= Strategy gap =

Gap between current and desired performance of organization

A strategy gap refers to the gap between the current performance of an organisation and its desired performance as expressed in its mission, objectives, goals and the strategy for achieving them. Mckeown argues that a strategic gap may be transformed into a strategic stretch.

Often unseen, the strategy gap is a threat to the future performance—and even survival—of an organisation and is guaranteed to impact upon the efficiency and effectiveness of senior executives and their management teams. The strategy gap is considered to be real and exists within most organisations.
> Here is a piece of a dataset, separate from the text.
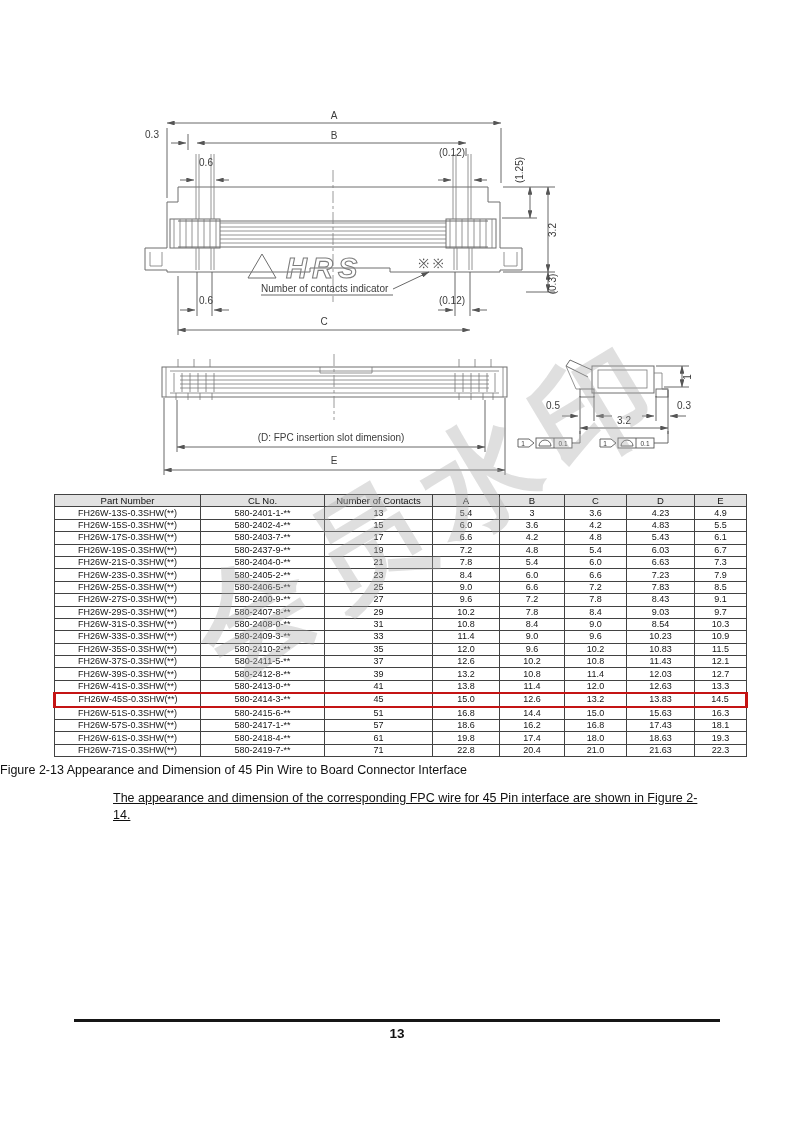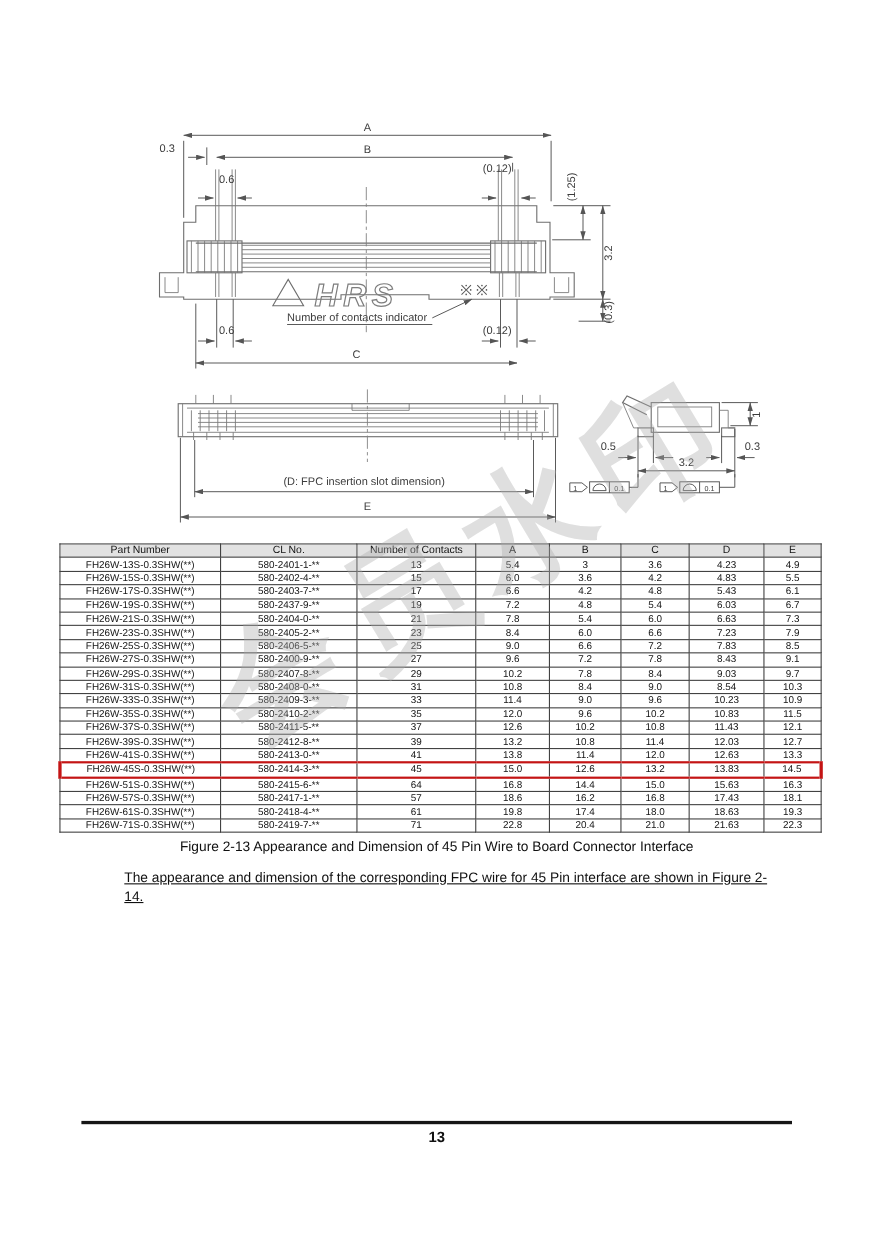"64" td { text: 64 -> 51 }
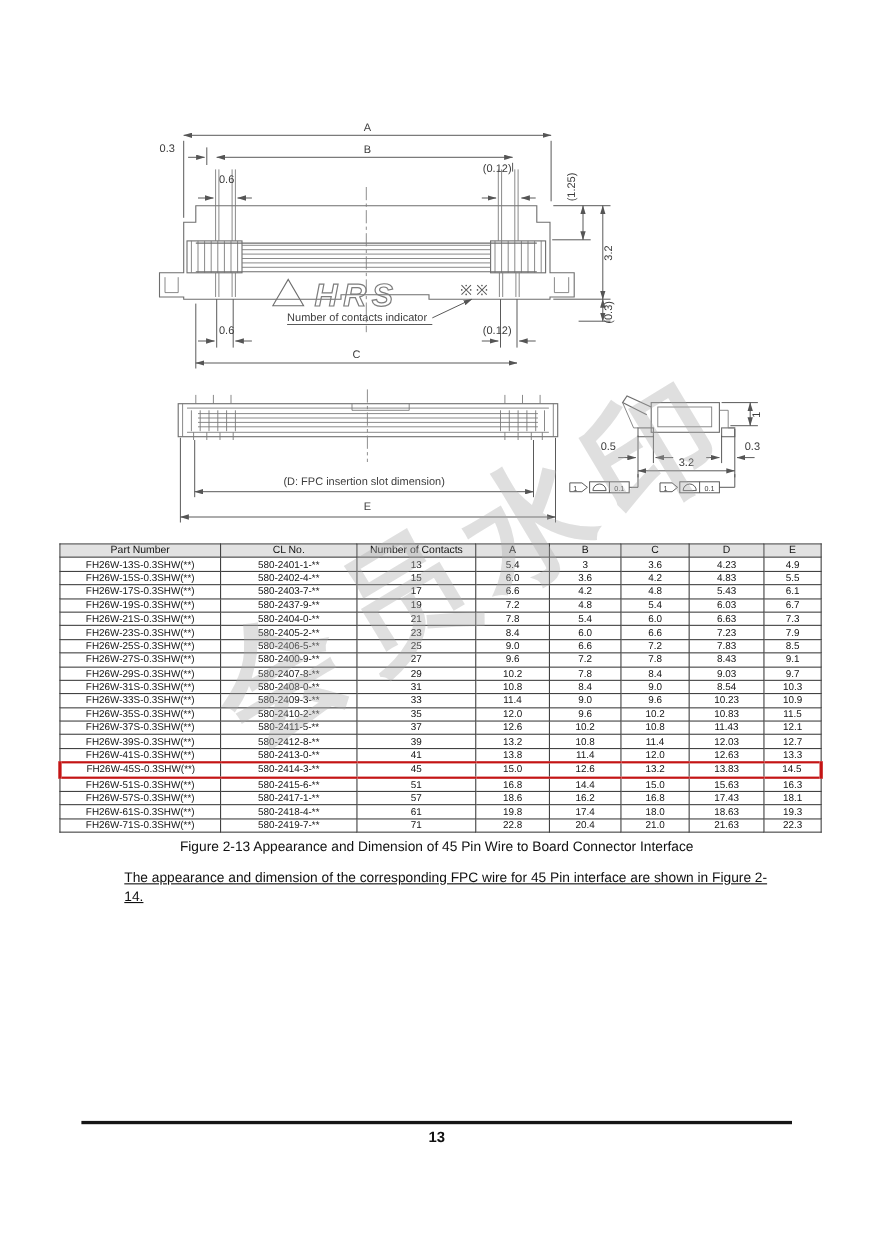"Figure 2-13 Appearance and Dimension" .caption { text-align: center -> none }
An article in Fortune magazine (June 1999 edition) stated that some 70% of CEOs' failures were the result of poor execution rather than poor strategies.
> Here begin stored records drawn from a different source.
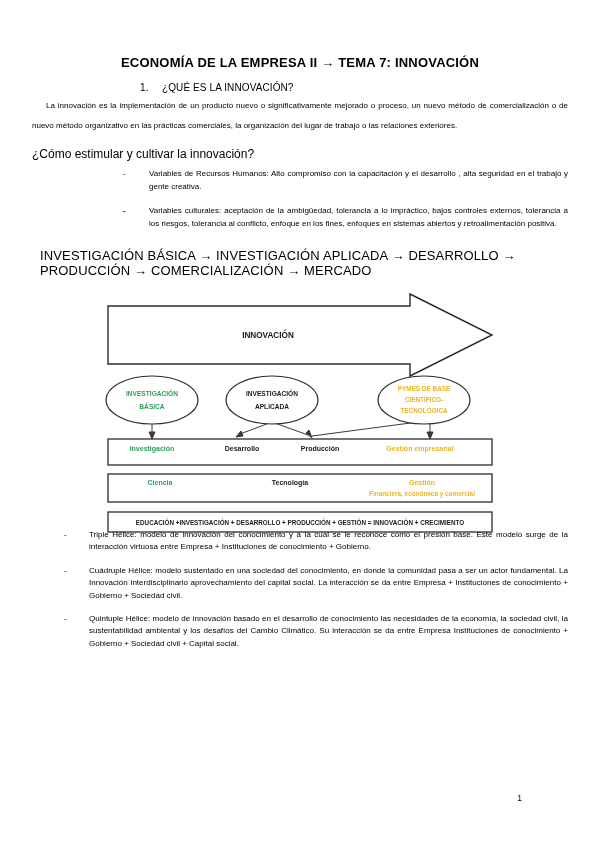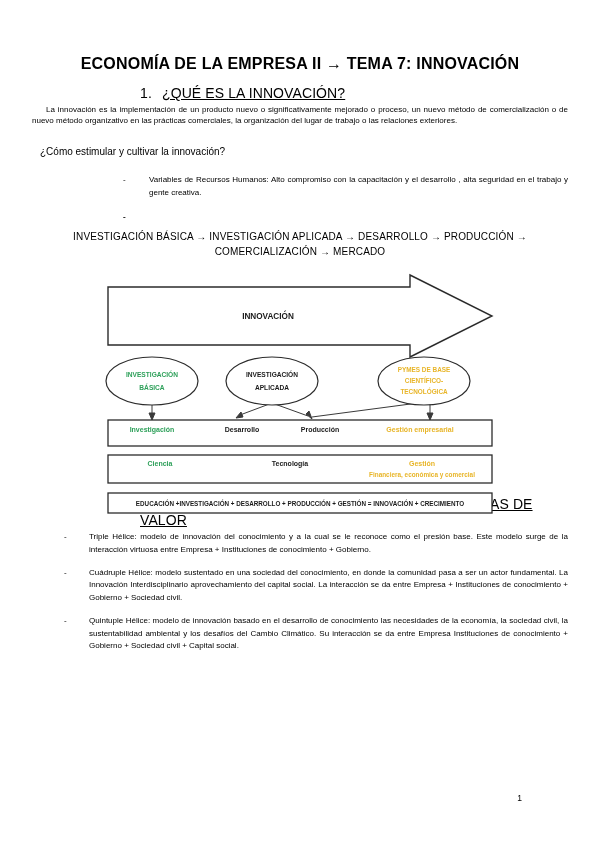"ECONOMÍA DE LA EMPRESA II" h1.doc-title { font-size: 16px -> 13px }
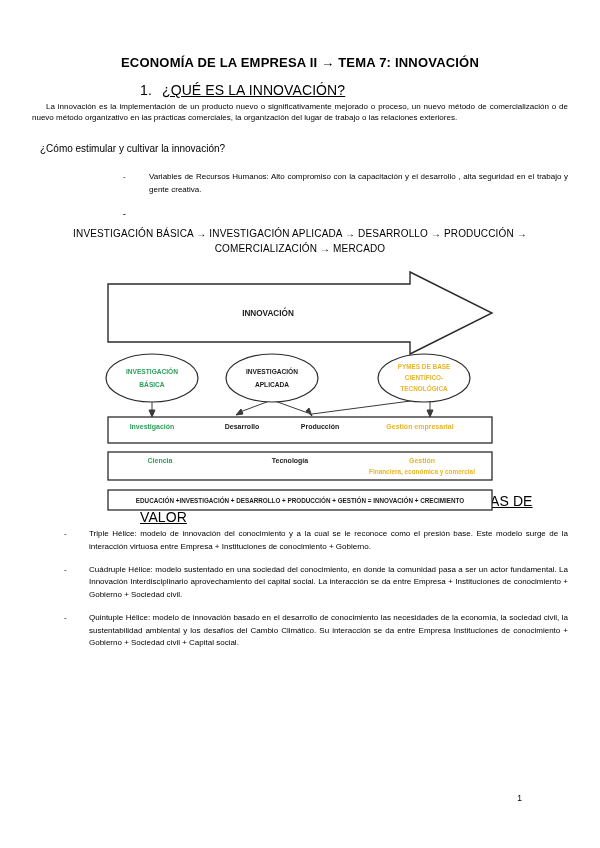"1. ¿QUÉ ES LA INNOVACIÓN?" .numbered-heading { font-size: 14px -> 10px; text-decoration: underline -> none }
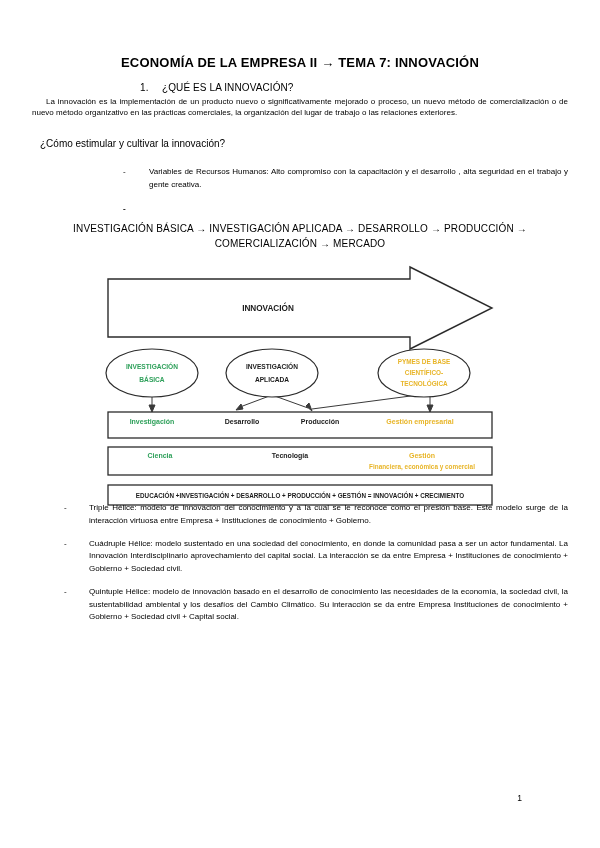"La innovación es la implementación" p.body { line-height: 11px -> 20px }
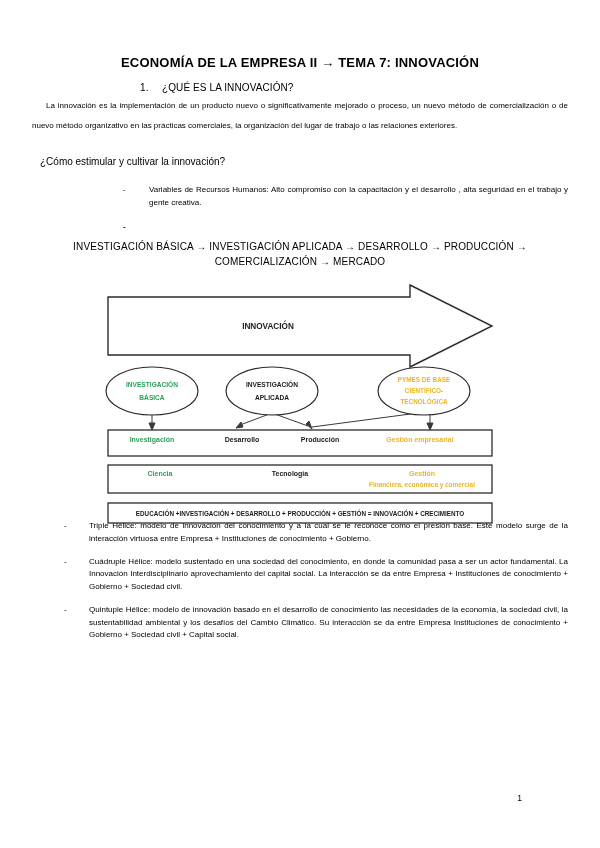"¿Cómo estimular y cultivar la" .q-line { font-size: 10px -> 12px; margin: 8px -> 0 }
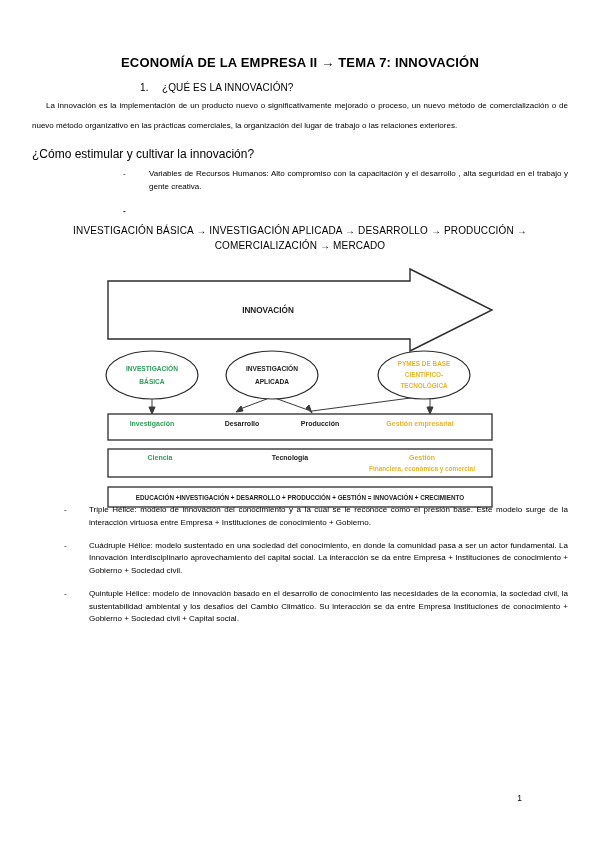"Variables culturales: aceptación de la" span { html: none -> <span>Variables culturales: aceptación de la ambigüedad, tolerancia a lo impráctico, bajos controles externos, tolerancia a los riesgos, tolerancia al conflicto, enfoque en los fines, enfoques en sistemas abiertos y retroalimentación positiva.</span> }
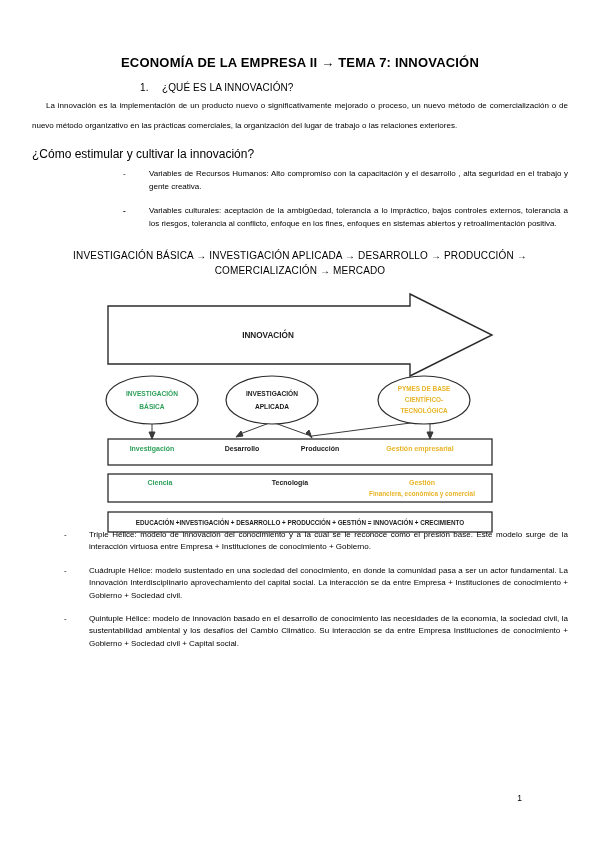"INVESTIGACIÓN BÁSICA → INVESTIGACIÓN" .chain { font-size: 10px -> 13px; text-align: center -> left }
There are various schools of thought on what causes the gap between vision and execution, and how the strategy gap might be avoided. In 2005, Paul R. Niven, a thought leader in performance management systems, pinpointed four sources for the gap between strategy and execution, namely lack of vision, people, management and resources. He argued that few understand the organisation's strategy and as most employees' pay is linked to short-term financial results, maximising short-term gains becomes the foremost priority which leads to less rational decision making. Management is spending little attention to the linkage between strategy and financial planning. Unless the strategic initiatives are properly funded and resourced, their failure is virtually assured.

In the book The Strategy Gap: Leveraging Technology to Execute Winning, the authors argue that the main causes of the strategy gap could be grouped into three areas, each of which interacts with the others. These three areas are the way management acts to implement strategic initiatives (management induced gaps), traditional processes (for example, budgeting, forecasting, reporting) used to implement strategy (process induced gaps) and technology systems used to support those processes (technology induced gaps).